Ces derniers mois, le nombre de cas de tularémie s’affiche à la hausse en France ! L’ensemble des autorités sanitaires s’en inquiète. Elles souhaitent sensibiliser les populations à risque, en particulier les chasseurs, en leur rappelant les principales mesures de prévention.

Début septembre, 71 cas de tularémie ont été recensés dans l’Hexagone, contre seulement 57 pour toute l’année 2014. Et rappelons que depuis 2003, le nombre de cas s’établit en moyenne à 45 par an. Parmi les régions les plus touchées, citons la Picardie (20 cas) le grand Ouest (18 cas en Pays-de-la-Loire, 9 cas, respectivement en Bretagne, Centre et Poitou-Charentes) et enfin la région Champagne-Ardenne (9 cas).

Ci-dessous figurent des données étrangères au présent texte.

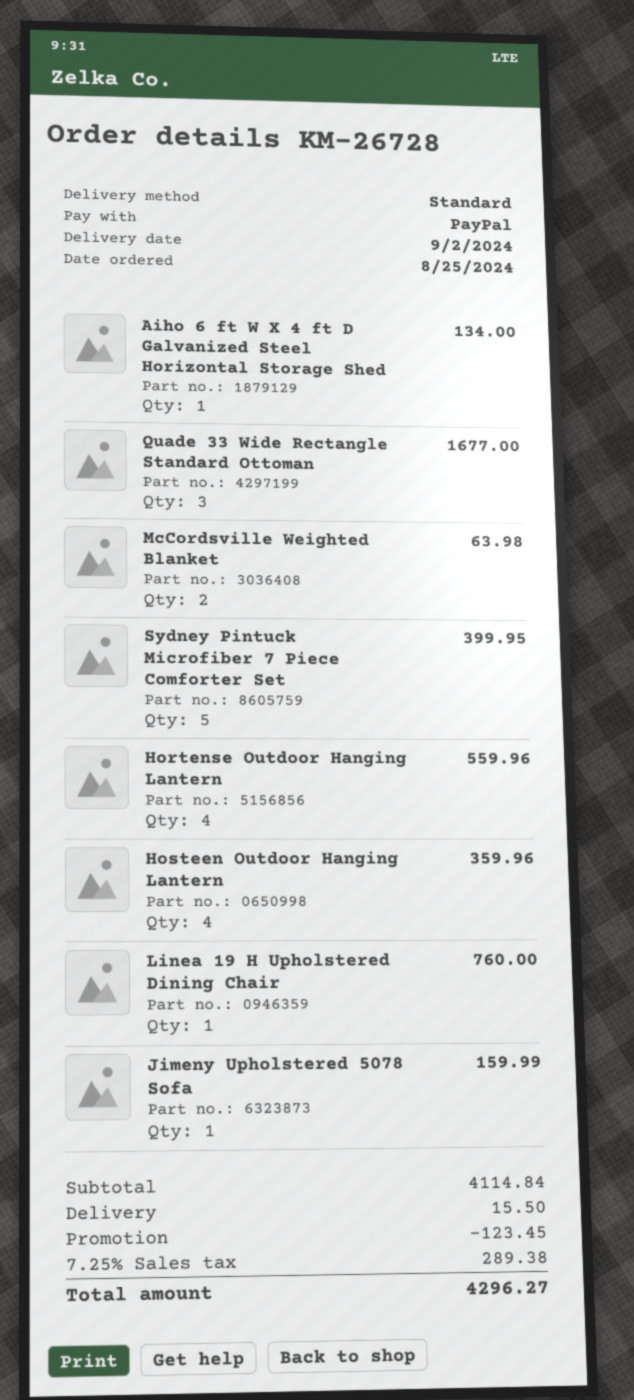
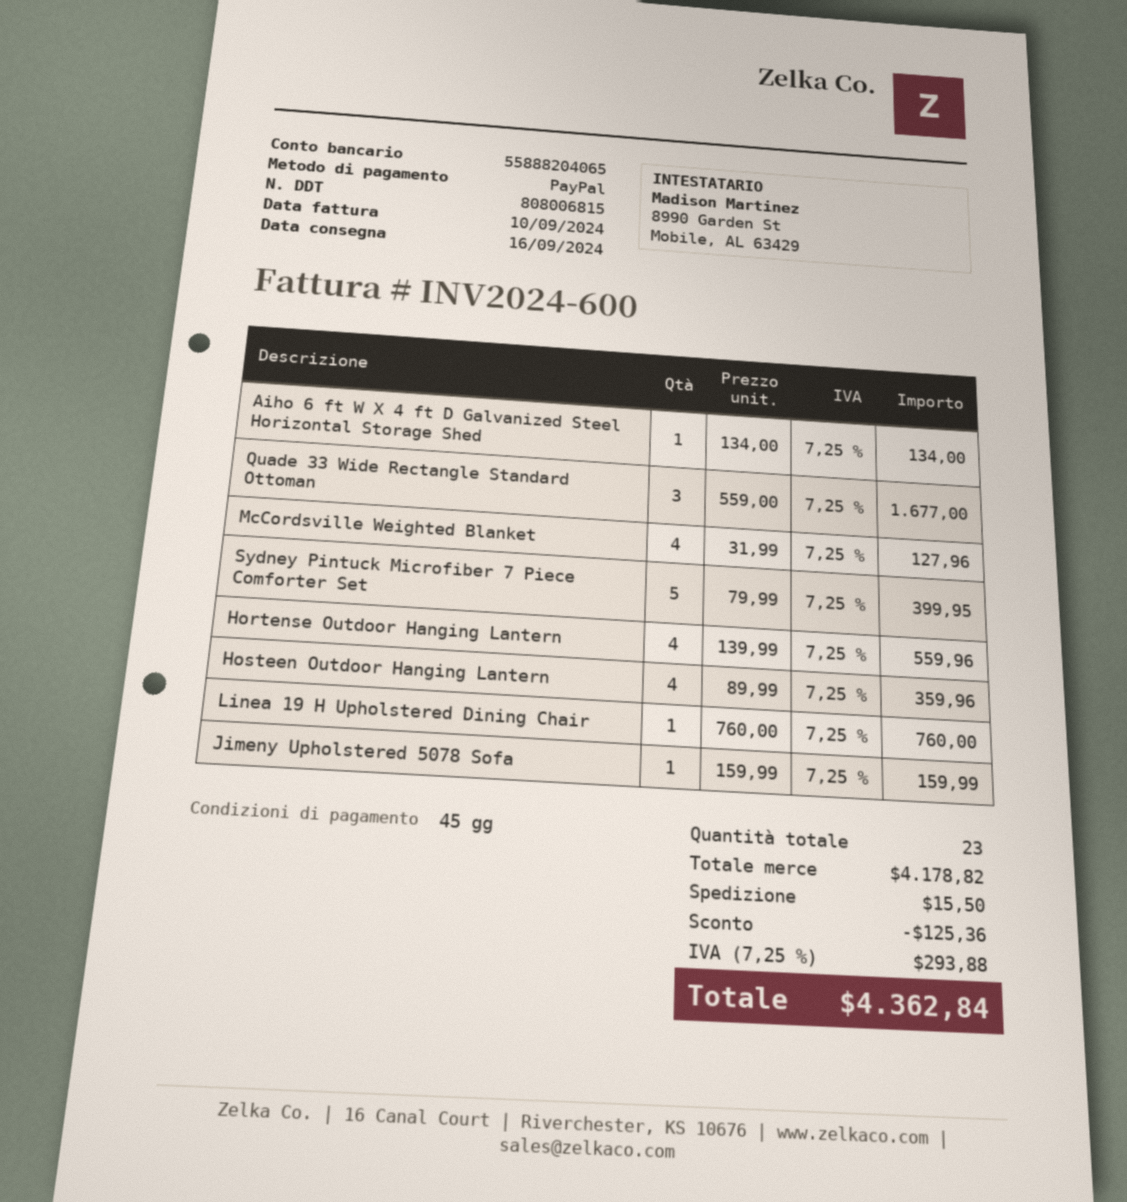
delivery date: 2024-09-02 -> 2024-09-16
McCordsville Weighted Blanket: 2 for 63.98 -> 4 for 127.96
subtotal: 4114.84 -> 4178.82
discount: 123.45 -> 125.36
tax: 7.25% = 289.38 -> 7.25% = 293.88
total: 4296.27 -> 4362.84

Infection bactérienne, la tularémie touche principalement les rongeurs, dont les lapins et les lièvres. Elle se transmet à l’homme par simple contact avec l’animal infecté, ou par l’intermédiaire des moustiques, puces et autres tiques. L’incubation dure en moyenne de 3 à 5 jours. La maladie se manifeste d’abord par un gonflement des ganglions axillaires – ceux des aisselles – et par une ulcération du point de pénétration. Ce que l’on appelle la « porte d’entrée » de l’infection. Une forte fièvre apparaît ensuite. Elle est souvent accompagnée de frissons, de douleurs articulaires, de céphalées et de vomissements. Et en l’absence d’un traitement antibiotique rapide, la maladie peut durer entre trois et cinq semaines.

Des gestes de prévention spécifiques aux chasseurs !

Les chasseurs représentent une population fortement exposée au risque de contracter cette maladie. Notamment lors des opérations de dépeçage et d’éviscération du gibier. Les autorités sanitaires leur rappellent ainsi les mesures de prévention suivantes :

  • Porter des vêtements à manches et jambes longues pour les activités en forêt et rechercher les tiques sur la peau à la fin de la journée ;
  • Eviter de chasser des animaux apparemment faibles ou malades en vue de leur consommation ;
  • Penser à porter systématiquement des gants au cours des opérations de dépeçage et d’éviscération du gibier. Il est également nécessaire de nettoyer méticuleusement le couteau en conservant ses gants, puis de se laver soigneusement les mains et les avant-bras.